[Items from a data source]
· · · ·

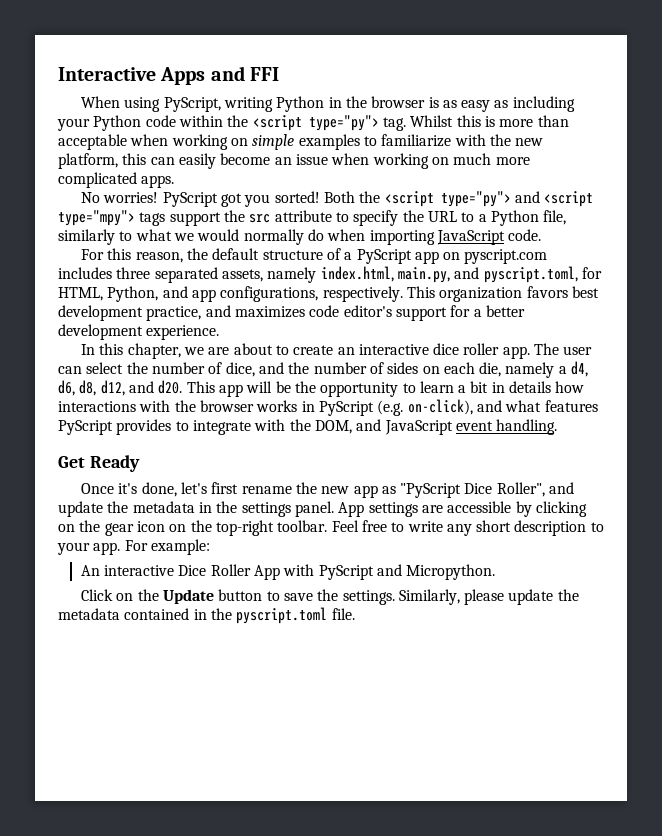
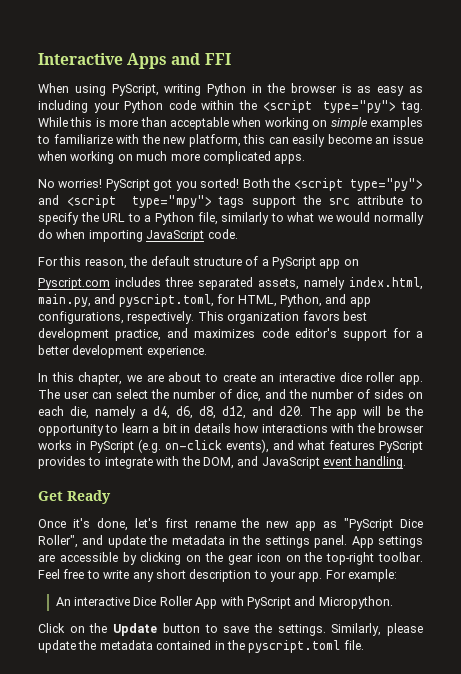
- Whilst this is more than acceptable when working on simple examples to familiarize with the new platform, this can easily become an issue when working on much more complicated apps.
+ While this is more than acceptable when working on simple examples to familiarize with the new platform, this can easily become an issue when working on much more complicated apps.
- For this reason, the default structure of a PyScript app on pyscript.com includes three separated assets, namely index.html, main.py, and pyscript.toml, for HTML, Python, and app configurations, respectively.
+ For this reason, the default structure of a PyScript app on
+ Pyscript.com includes three separated assets, namely index.html, main.py, and pyscript.toml, for HTML, Python, and app configurations, respectively.
- This app will be the opportunity to learn a bit in details how interactions with the browser works in PyScript (e.g. on-click), and what features PyScript provides to integrate with the DOM, and JavaScript event handling.
+ The app will be the opportunity to learn a bit in details how interactions with the browser works in PyScript (e.g. on-click events), and what features PyScript provides to integrate with the DOM, and JavaScript event handling.

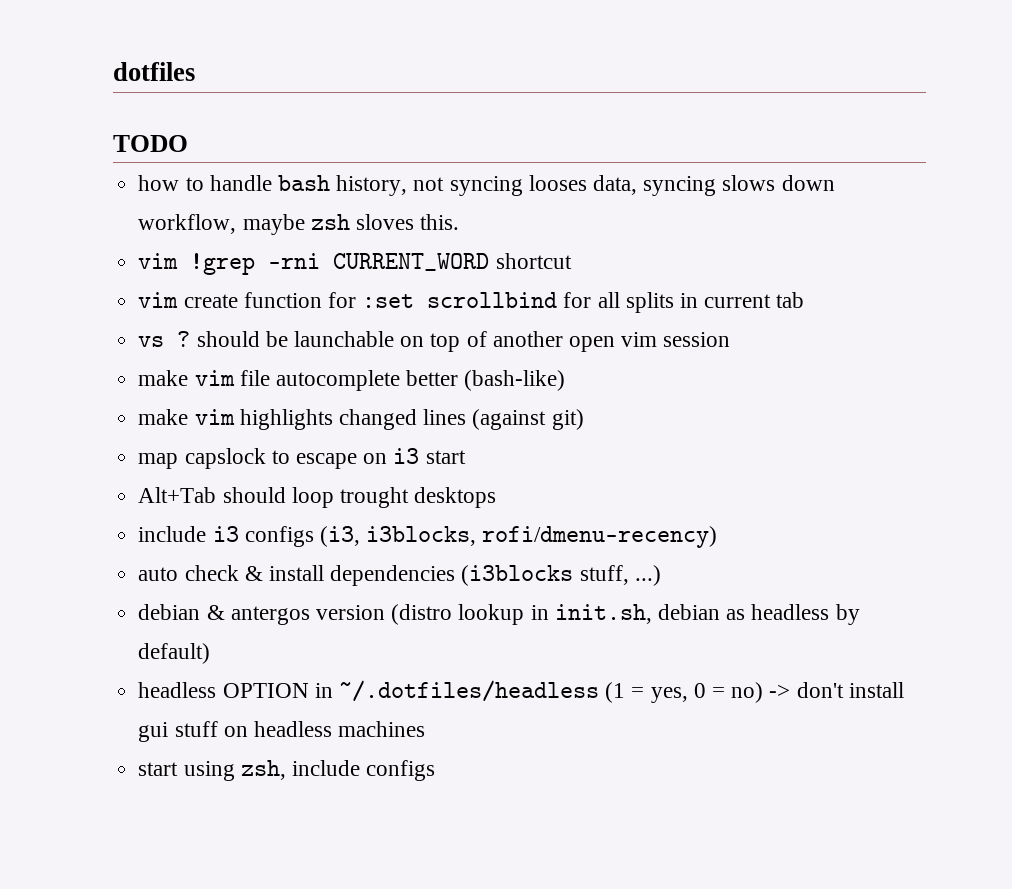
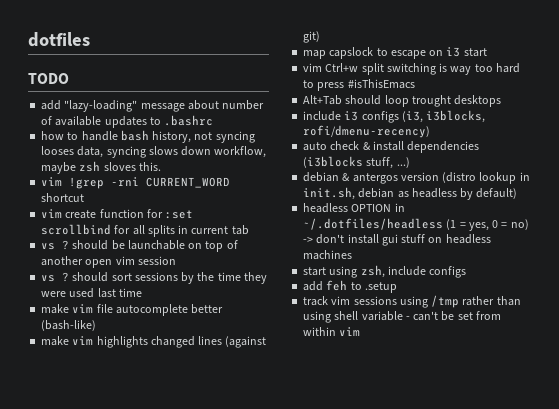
+ add "lazy-loading" message about number of available updates to .bashrc
+ vs ? should sort sessions by the time they were used last time
+ vim Ctrl+w split switching is way too hard to press #isThisEmacs
+ add feh to .setup
+ track vim sessions using /tmp rather than using shell variable - can't be set from within vim

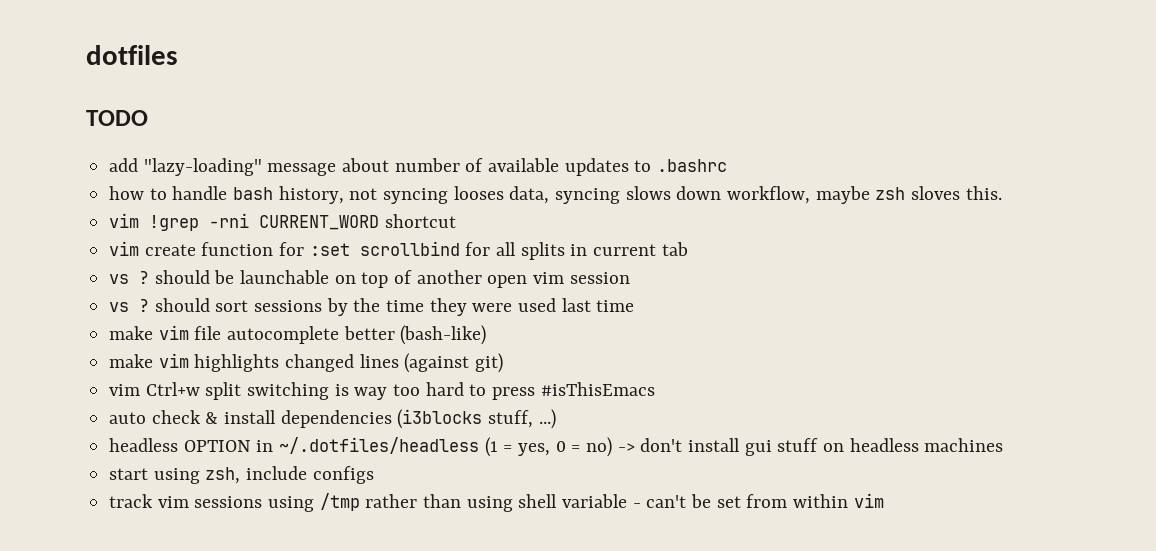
- map capslock to escape on i3 start
- Alt+Tab should loop trought desktops
- include i3 configs (i3, i3blocks, rofi/dmenu-recency)
- debian & antergos version (distro lookup in init.sh, debian as headless by default)
- add feh to .setup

· · · ·

▸ WORK REQUIRED
Lines containing "reason" in the records above: how many are there? Give only the number.

▸ TASK RESULT
2